Monday, August 7, 2017
America, Israel and the “Special Relationship": an Uncertain Alliance
When JPost published the editorial “Clueless Trump” last week it reminded that much that appears in Israel’s poplar media falls short in recognizing the limits of its “special relationship” with the United States. As Saddam Hussein reportedly justified Iraq’s need for WMD, “We exist in a very dangerous neighborhood,” Israel has little room to substitute wish for fact regarding the limits of this critical alliance. At least at its leadership level Israel is responding realistically to the changing global balance of power. Israeli diplomacy and trade regarding China and India are consistent with not just her emerging markets, but also global centers of power in the coming decades.
For the near-time, as regards the Palestinians: if there was little hope for accommodation before 2006 when, following elections resulting in a Hamas victory and the failed US-backed coup against victorious Hamas: what likelihood an accommodation between Israel and not just one, but two competing centers of Palestinian “authority”? As regards the extended region of Arabia, from Morocco to the Arabian Gulf; the “Arab Spring” has left states in the region unstable and under threat from within. The United States lit the fuse when Bush, following American’s commitment to Democracy, replaced Iraq’s Sunni regime, barrier to Iranian ambitions, with a majority Shiite regime placing Iraq in Iran’s orbit.
Obama’s approach to Iran remained basically unchanged from Bush, “to end the Iranian pursuit of nuclear weapons.” But where the Bush administration never tired of threatening military force, Obama was committed to dialogue. That the “dialogue” would take seven years to bear fruit and result in Iran first achieving “nuclear threshold status” suggests a policy well beyond the stated goal, consistent with Kenneth Waltz’s vision , “Nuclear Balancing Would Mean Stability,” the subheading to his article. But Waltz’s elegant theory suggests that where a single regional power possesses nuclear arms neighboring states would have been motivated to seek the bomb to counter the threat. But Israel was assumed to have a nuclear arsenal for half-century with little such counter effort. True that Saddam sought the bomb, but that was to achieve his hegemonic ambitions in the Arab world; and Syria’s short-lived nuclear adventure was more likely an Iranian effort rather than Syrian. If any Arab state confronting Israel ever felt directly threatened by her assumed nuclear arsenal, that threat was never sufficient to demand an Arab response. The “Arab response” only emerged in response to the realization that the Obama policy was not just to end Iran’s nuclear threat to the Arab world, to “cut off the head of the Iranian snake,” but instead to allow Iran to achieve breakout nuclear status.
Observing the tortuous seven-year-long “negotiations” between Obama and Khameini, an apparent charade in which a petulant Iran repeatedly withdrew from the talks only to return months later enticed by ever-new Obama concessions. Whatever Bush’s reasons for not pursuing Iran’s 2003 offer to quit its nuclear program, whether by chance or design the US provided Iran sufficient time to advance its nuclear program, to become a nuclear power and threat to its Arab neighbors, and to Israel.

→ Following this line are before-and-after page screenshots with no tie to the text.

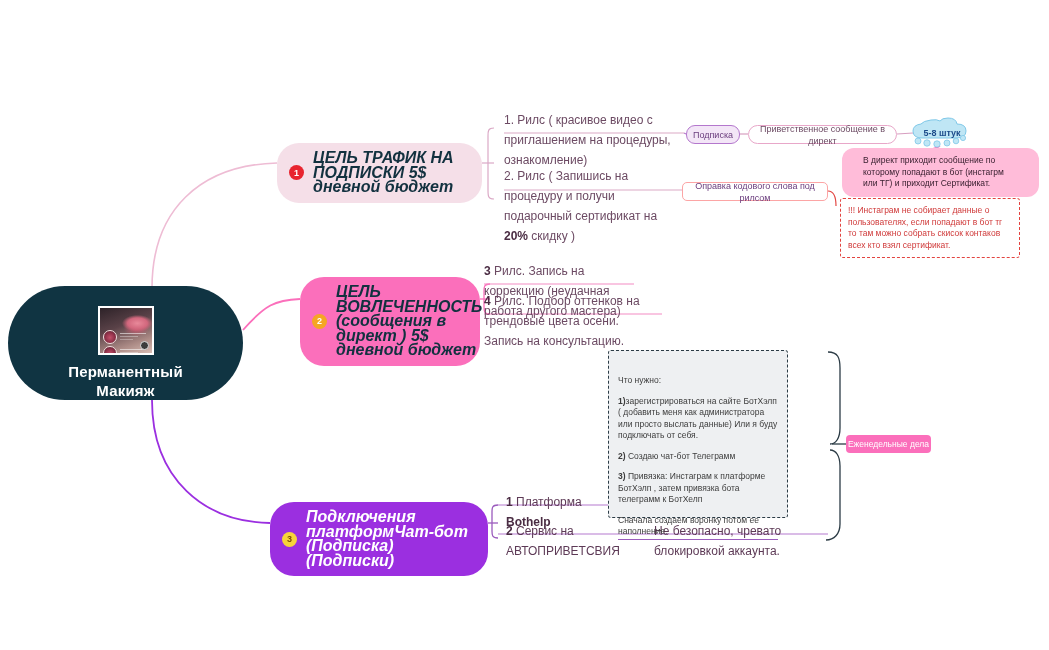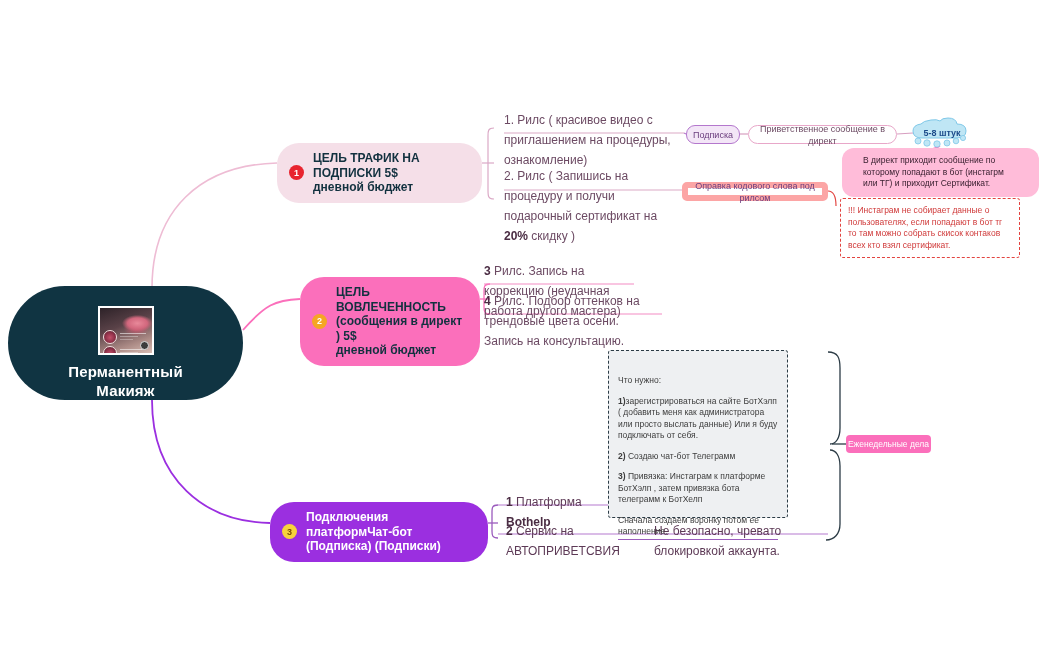--- a/index.html
+++ b/index.html
@@ -55,21 +55,21 @@
   
   .branch{
     position:absolute;box-sizing:border-box;display:flex;align-items:center;
     border-radius:22px;padding:8px 14px 8px 12px;
   }
   .badge{
     flex:0 0 auto;width:15px;height:15px;border-radius:50%;
     display:flex;align-items:center;justify-content:center;
     font-size:9px;font-weight:bold;color:#fff;margin-right:9px;
   }
-  .branch .txt{font-size:12px;line-height:14.5px;font-weight:bold;}
+  .branch .txt{font-size:16px;line-height:14.5px;font-weight:bold;font-style:italic;}
 
   #b1{left:277px;top:143px;width:205px;background:#f5dfe8;}
   #b1 .badge{background:#e8242f;}
   #b1 .txt{color:#12313f;}
   #b1 .txt .sub{font-weight:bold;}
 
   #b2{left:300px;top:277px;width:180px;background:#fb6fbb;border-radius:24px;}
   #b2 .badge{background:#f5a623;}
   #b2 .txt{color:#12313f;}
 
@@ -91,21 +91,21 @@
   #l6{left:506px;top:521px;width:160px;color:#5d3a56;}
   #l7{left:654px;top:521px;width:190px;color:#5d3a56;}
 
   
   .pill{
     position:absolute;box-sizing:border-box;display:flex;align-items:center;justify-content:center;
     font-size:9px;line-height:12px;text-align:center;border-radius:9px;
   }
   #p-sub{left:686px;top:125px;width:54px;height:19px;background:#f3e6f7;border:1px solid #b477cd;color:#6a3c7d;}
   #p-msg{left:748px;top:125px;width:149px;height:19px;background:#ffffff;border:1px solid #e8a7c9;color:#6c4a63;border-radius:10px;}
-  #p-code{left:682px;top:182px;width:146px;height:19px;background:#ffffff;border:6px solid #fca5a5;color:#6a3c7d;border-radius:5px;}
+  #p-code{left:682px;top:182px;width:146px;height:19px;background:#ffffff;border:1px solid #fca5a5;color:#6a3c7d;border-radius:5px;}
   #p-week{left:846px;top:435px;width:85px;height:18px;background:#fb6fbb;color:#ffffff;border-radius:4px;font-size:8.5px;}
 
   
   #p-cloud{
     position:absolute;left:911px;top:120px;width:62px;height:26px;
   }
   #p-cloud .cloudtxt{
     position:absolute;inset:0;display:flex;align-items:center;justify-content:center;
     font-size:9px;font-weight:bold;color:#1c4b8a;z-index:2;
   }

There are today at least half-dozen Arab states, from Egypt and Jordan to Saudi Arabia and Kuwait at various stages of building nuclear reactors. And, reflecting the new reality of today’s regional “superpower” most are funded and built by Putin’s Russia.
When Obama entered office one of his central promises was to reign in global nuclear proliferation. Without going into discussing a possible American strategic motive to explain his providing for the Iranian bomb, Obama loosed a nascent nuclear arms race in this most unstable region in the world. And if there is a “silver lining” regarding that future nuclear cloud now hanging over the region it is that Israel and Arab states not yet victim to the Arab Spring, now share a common threat.
With all the benefits that a hopeful Shimon Peres saw to motivate peace in the region, it took President Obama to provide the conditions for an Israel-Arab accommodation!